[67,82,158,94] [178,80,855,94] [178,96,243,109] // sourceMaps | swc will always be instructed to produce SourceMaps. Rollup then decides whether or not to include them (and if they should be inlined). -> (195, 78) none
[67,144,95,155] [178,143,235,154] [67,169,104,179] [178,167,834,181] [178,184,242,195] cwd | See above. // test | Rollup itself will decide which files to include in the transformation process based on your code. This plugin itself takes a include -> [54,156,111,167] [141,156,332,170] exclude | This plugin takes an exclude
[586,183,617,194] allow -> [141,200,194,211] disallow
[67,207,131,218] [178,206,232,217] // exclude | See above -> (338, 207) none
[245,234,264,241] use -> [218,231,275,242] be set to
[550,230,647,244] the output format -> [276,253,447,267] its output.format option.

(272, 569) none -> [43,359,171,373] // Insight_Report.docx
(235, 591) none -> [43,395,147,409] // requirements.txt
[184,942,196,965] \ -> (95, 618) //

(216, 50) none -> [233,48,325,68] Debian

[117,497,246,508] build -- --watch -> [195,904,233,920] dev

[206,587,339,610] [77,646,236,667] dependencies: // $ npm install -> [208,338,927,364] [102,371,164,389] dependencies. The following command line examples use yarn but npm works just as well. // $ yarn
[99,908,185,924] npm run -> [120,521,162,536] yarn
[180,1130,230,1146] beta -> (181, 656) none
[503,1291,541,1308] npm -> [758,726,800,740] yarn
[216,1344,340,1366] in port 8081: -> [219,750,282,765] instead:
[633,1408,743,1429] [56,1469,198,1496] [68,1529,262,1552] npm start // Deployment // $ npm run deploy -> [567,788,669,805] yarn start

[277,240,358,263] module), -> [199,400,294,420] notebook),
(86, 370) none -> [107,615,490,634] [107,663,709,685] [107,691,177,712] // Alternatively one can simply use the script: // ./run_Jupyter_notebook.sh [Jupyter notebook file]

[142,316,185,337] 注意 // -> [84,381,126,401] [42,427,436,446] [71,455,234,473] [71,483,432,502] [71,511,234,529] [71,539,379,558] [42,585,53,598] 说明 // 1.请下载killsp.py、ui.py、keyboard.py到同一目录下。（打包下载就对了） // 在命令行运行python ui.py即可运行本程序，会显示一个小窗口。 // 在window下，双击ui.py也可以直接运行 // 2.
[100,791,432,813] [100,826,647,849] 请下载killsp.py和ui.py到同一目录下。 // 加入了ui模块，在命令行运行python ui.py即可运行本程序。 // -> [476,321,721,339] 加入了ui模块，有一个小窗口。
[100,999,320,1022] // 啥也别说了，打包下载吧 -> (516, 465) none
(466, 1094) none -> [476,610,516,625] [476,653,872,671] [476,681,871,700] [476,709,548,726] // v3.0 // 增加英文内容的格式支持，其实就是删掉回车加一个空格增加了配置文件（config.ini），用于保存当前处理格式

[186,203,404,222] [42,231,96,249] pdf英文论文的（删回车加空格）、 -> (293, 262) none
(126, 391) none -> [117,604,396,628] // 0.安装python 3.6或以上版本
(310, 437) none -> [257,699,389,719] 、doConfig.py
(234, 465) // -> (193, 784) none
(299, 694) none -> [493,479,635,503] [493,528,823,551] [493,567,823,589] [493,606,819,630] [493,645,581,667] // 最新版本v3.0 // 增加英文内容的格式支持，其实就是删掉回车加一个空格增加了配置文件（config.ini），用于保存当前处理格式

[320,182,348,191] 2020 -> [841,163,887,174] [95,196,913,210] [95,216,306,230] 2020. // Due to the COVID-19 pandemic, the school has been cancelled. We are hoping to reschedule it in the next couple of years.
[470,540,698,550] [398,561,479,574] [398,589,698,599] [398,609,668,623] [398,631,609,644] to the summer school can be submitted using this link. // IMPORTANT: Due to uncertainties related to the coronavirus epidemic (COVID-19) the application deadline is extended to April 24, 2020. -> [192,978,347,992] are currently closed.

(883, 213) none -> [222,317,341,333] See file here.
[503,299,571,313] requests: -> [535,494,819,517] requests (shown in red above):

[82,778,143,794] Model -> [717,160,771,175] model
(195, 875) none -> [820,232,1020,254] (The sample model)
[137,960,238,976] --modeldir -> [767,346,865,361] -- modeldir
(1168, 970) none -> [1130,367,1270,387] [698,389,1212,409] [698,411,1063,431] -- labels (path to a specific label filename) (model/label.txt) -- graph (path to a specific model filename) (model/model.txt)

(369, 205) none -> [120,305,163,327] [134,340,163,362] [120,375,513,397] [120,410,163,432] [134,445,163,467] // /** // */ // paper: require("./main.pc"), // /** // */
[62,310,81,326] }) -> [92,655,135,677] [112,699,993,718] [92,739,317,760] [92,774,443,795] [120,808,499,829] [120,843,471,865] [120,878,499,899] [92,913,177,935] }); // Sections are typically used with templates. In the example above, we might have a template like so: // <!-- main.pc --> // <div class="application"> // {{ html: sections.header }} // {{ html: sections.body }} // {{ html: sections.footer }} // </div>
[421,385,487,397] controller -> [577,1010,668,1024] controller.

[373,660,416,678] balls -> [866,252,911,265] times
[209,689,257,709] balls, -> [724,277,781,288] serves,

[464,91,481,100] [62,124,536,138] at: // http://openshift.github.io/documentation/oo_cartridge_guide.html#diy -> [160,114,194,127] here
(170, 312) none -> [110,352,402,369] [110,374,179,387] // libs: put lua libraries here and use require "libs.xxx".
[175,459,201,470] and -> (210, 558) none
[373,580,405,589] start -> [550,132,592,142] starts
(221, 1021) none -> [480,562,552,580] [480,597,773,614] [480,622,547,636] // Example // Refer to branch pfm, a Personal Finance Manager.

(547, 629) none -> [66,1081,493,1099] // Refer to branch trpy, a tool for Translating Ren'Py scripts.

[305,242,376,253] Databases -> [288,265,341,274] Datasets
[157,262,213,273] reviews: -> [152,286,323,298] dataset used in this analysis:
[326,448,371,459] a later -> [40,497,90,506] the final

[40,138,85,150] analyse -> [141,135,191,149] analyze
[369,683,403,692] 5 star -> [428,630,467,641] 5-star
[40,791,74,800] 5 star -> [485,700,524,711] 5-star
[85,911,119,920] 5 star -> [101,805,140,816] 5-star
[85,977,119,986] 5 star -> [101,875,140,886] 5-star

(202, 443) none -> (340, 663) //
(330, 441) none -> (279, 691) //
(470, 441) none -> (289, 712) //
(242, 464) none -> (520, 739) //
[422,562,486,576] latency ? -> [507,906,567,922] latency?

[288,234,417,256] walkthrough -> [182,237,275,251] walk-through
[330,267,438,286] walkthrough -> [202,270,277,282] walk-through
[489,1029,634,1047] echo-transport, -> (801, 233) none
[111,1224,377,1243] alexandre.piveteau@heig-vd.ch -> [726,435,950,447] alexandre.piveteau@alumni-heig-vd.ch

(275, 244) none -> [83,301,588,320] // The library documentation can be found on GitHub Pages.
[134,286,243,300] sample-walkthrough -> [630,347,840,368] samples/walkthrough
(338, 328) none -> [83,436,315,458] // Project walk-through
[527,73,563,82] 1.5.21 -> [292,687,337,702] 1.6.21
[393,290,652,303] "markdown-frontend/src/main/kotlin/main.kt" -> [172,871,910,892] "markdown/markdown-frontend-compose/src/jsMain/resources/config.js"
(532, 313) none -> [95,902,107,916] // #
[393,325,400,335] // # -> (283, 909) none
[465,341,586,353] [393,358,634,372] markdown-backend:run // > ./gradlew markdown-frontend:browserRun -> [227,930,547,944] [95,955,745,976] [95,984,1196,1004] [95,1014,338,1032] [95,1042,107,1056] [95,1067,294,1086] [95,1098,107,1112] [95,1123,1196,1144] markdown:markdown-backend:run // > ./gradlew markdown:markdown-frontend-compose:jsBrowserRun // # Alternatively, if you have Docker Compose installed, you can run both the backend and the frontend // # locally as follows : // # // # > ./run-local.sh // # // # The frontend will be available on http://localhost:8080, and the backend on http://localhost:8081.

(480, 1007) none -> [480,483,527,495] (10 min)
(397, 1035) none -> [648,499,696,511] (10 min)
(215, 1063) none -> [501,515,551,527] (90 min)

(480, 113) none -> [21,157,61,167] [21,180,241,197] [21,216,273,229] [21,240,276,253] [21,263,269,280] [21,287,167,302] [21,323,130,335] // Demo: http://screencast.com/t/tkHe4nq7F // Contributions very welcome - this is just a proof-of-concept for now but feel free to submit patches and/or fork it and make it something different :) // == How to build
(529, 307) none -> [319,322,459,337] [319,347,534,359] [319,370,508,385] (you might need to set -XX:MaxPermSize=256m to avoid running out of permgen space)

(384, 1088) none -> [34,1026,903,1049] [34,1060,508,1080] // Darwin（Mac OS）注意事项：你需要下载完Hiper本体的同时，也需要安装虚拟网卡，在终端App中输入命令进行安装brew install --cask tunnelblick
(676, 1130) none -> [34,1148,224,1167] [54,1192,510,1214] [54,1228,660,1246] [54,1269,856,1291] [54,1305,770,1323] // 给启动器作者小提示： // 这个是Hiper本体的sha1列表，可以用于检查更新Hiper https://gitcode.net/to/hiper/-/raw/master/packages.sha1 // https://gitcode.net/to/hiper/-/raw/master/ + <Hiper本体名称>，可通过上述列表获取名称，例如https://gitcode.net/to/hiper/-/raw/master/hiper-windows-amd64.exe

++++++++++

◆ Your task
Copy word for word the stretch of entries above from the line that has "[503,1291,541,1308] npm ->" through the line that has "(86, 370) none", both ends included, and nothing outside it.

◆ Output for this task
[503,1291,541,1308] npm -> [758,726,800,740] yarn
[216,1344,340,1366] in port 8081: -> [219,750,282,765] instead:
[633,1408,743,1429] [56,1469,198,1496] [68,1529,262,1552] npm start // Deployment // $ npm run deploy -> [567,788,669,805] yarn start

[277,240,358,263] module), -> [199,400,294,420] notebook),
(86, 370) none -> [107,615,490,634] [107,663,709,685] [107,691,177,712] // Alternatively one can simply use the script: // ./run_Jupyter_notebook.sh [Jupyter notebook file]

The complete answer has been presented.